Я пробыл еще пару дней в Ростове, причем меня беспрерывно чествовали обедами, адресами и торжественными встречами. Затем съездил в Новочеркасск, где представился моему старому преподавателю тактики в Николаевском кавалерийском училище, ныне Донскому атаману, Африкану Богаевскому. Атаман вспомнил прошлое школьное время, а также и то, как я представлялся ему в Ставке, где он был начальником штаба походного атамана всех казачьих войск, Великого князя Бориса Владимировича. Богаевский чествовал меня обедом…

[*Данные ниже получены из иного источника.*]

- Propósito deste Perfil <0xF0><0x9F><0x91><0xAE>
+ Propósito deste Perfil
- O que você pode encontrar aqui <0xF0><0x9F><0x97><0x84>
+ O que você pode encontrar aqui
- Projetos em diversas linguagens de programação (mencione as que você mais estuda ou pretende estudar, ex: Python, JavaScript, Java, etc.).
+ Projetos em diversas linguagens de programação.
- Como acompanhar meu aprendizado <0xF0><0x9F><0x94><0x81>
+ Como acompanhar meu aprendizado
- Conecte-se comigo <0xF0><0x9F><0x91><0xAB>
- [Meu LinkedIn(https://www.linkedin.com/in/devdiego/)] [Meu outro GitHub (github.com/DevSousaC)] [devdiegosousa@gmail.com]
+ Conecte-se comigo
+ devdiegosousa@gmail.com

Моя дивизия сосредоточилась в районе Александрово-Грушевской, и я отправился к ней, получив директиву, подчинить себе Терскую дивизию Топоркова и ударить в тыл группе красных, прорвавших фронт и катившихся к Иловайской, в глубокий тыл Добровольческому корпусу. Направление мне было дано приблизительно на Дебальцево. Дивизия Покровского, 1-я Донская и Донская пластунская бригада должны были прикрыть очищаемый мною участок фронта. Для выработки деталей этой операции собрался съезд начальников дивизий. Ввиду отсутствия у меня технических средств я должен был пользоваться средствами связи Покровского, держа связь со штабом постами летучей почты.

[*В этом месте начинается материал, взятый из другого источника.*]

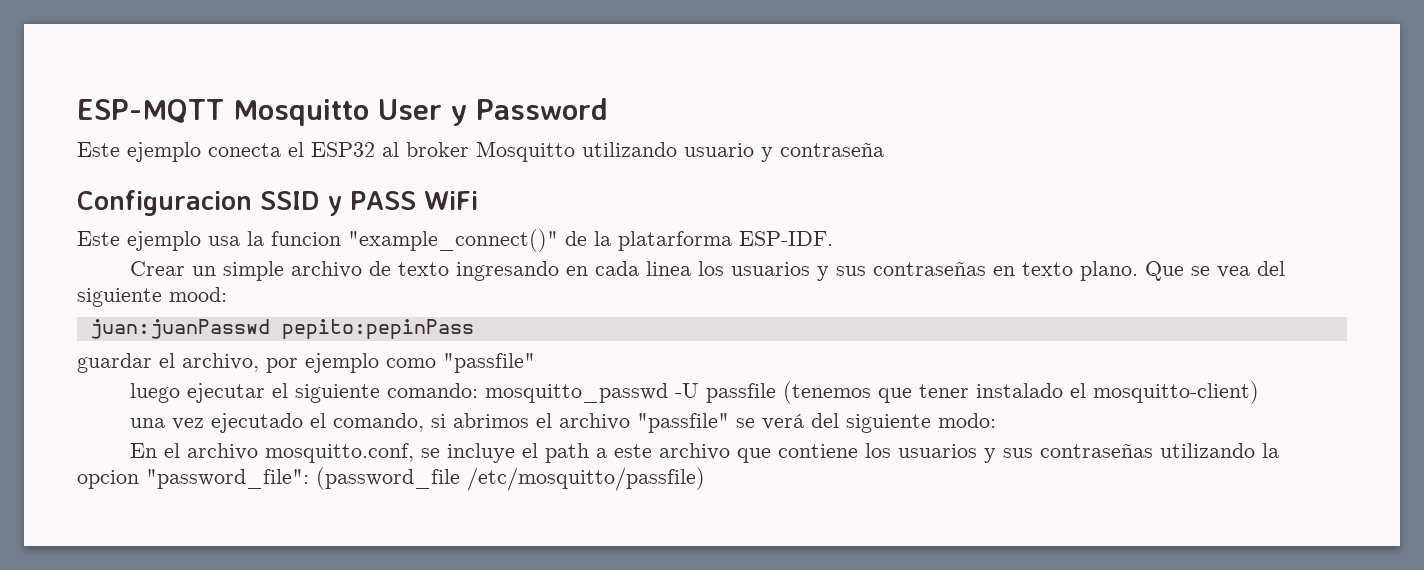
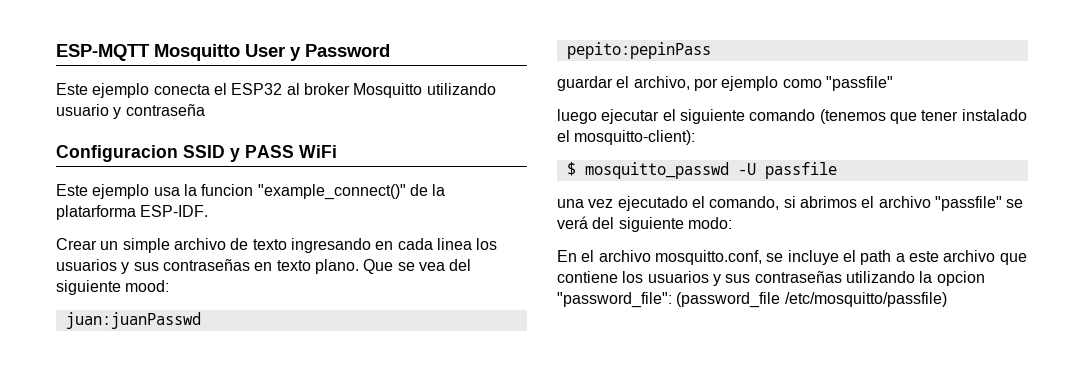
- juan:juanPasswd pepito:pepinPass
+ juan:juanPasswd
+ pepito:pepinPass
- luego ejecutar el siguiente comando: mosquitto_passwd -U passfile (tenemos que tener instalado el mosquitto-client)
+ luego ejecutar el siguiente comando (tenemos que tener instalado el mosquitto-client):
+ $ mosquitto_passwd -U passfile

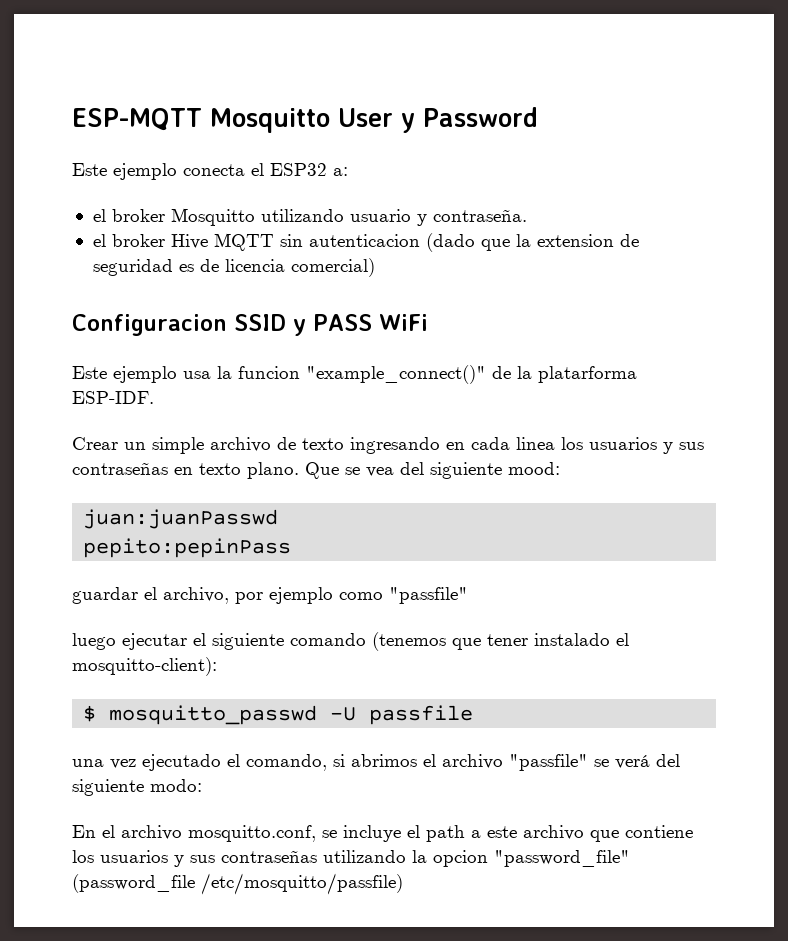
- Este ejemplo conecta el ESP32 al broker Mosquitto utilizando usuario y contraseña
+ Este ejemplo conecta el ESP32 a:
+ el broker Mosquitto utilizando usuario y contraseña.
+ el broker Hive MQTT sin autenticacion (dado que la extension de seguridad es de licencia comercial)
- En el archivo mosquitto.conf, se incluye el path a este archivo que contiene los usuarios y sus contraseñas utilizando la opcion "password_file": (password_file /etc/mosquitto/passfile)
+ En el archivo mosquitto.conf, se incluye el path a este archivo que contiene los usuarios y sus contraseñas utilizando la opcion "password_file" (password_file /etc/mosquitto/passfile)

Артиллерия моя была слаба: по одной четырехорудийной батарее на дивизию. Я решил рвать красный фронт у Крындачевки. Партизанская конная бригада лихо исполнила это задание, взяв при этом пленных и 12 пулеметов. Заночевав затем без достаточного охранения, 2-й партизанский полк был атакован внезапно на рассвете подошедшими свежими силами красных и рассеялся, потеряв полковой значок и все пулеметы. Я двинулся уже с бивака, когда увидел несшихся во весь дух полуодетых партизан, услышал стрельбу и крики «Ура!». Выслав тотчас же по полку справа и слева в обход красных, пустив волков и остановленных мною партизан с фронта, я забрал весь отряд красных. Около 1500 их было изрублено, отнята обратно вся добыча, взятая ими у партизан, а также два орудия и много пулеметов. Через Покровского я донес в штаб армии о совершенном мною прорыве красного фронта. Покровский прислал мне письмо, ставя на вид, что я обязан доносить не непосредственно в штаб, а через него, как моего прямого начальника. Я ответил ему, что он ошибается, полагая меня в его подчинении.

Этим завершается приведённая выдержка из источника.